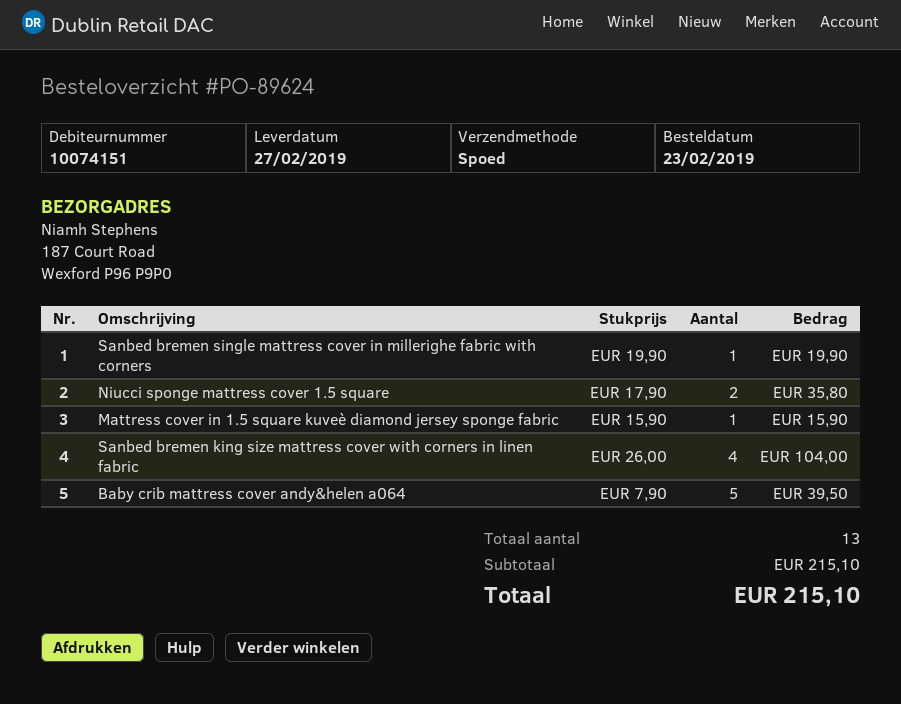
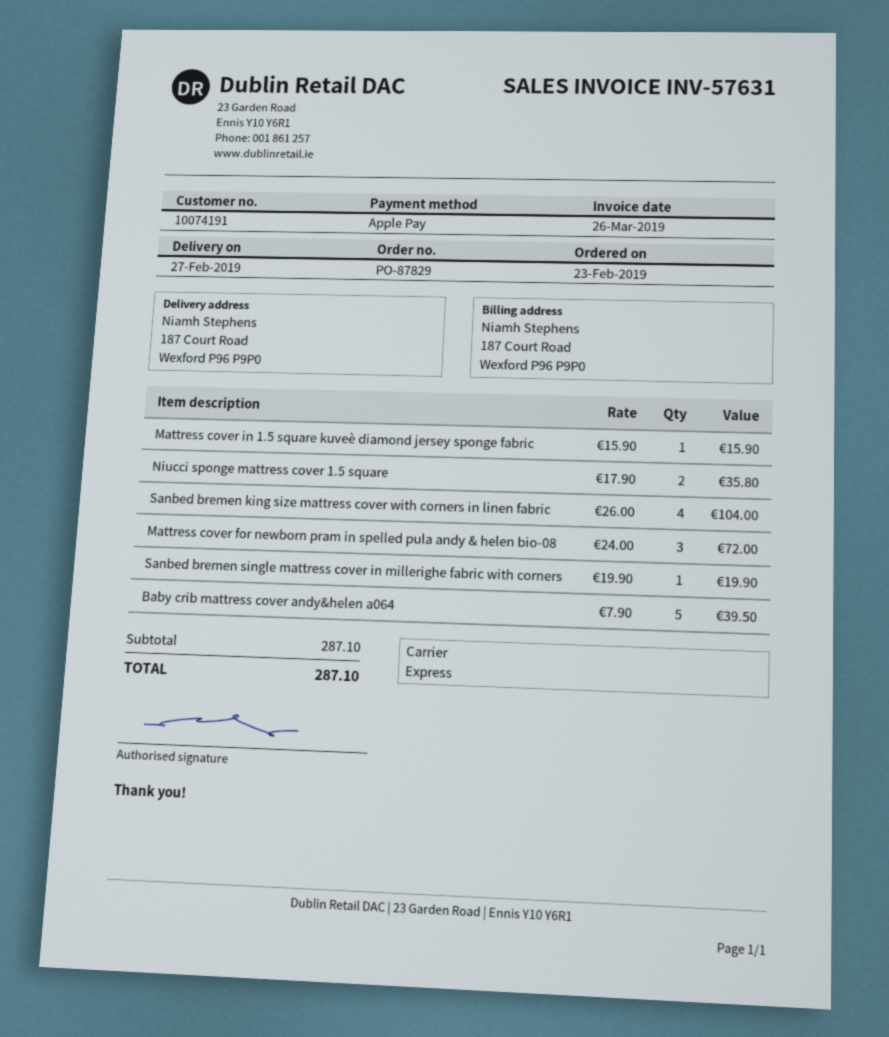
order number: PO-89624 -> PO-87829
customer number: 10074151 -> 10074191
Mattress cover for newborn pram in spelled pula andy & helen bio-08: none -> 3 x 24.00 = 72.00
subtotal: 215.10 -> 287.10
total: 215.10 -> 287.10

• **TASK BRIEF**:
Skip every image and output the remaining records exactly.

• **OUTPUT BELOW**:
order number: PO-89624 -> PO-87829
customer number: 10074151 -> 10074191
Mattress cover for newborn pram in spelled pula andy & helen bio-08: none -> 3 x 24.00 = 72.00
subtotal: 215.10 -> 287.10
total: 215.10 -> 287.10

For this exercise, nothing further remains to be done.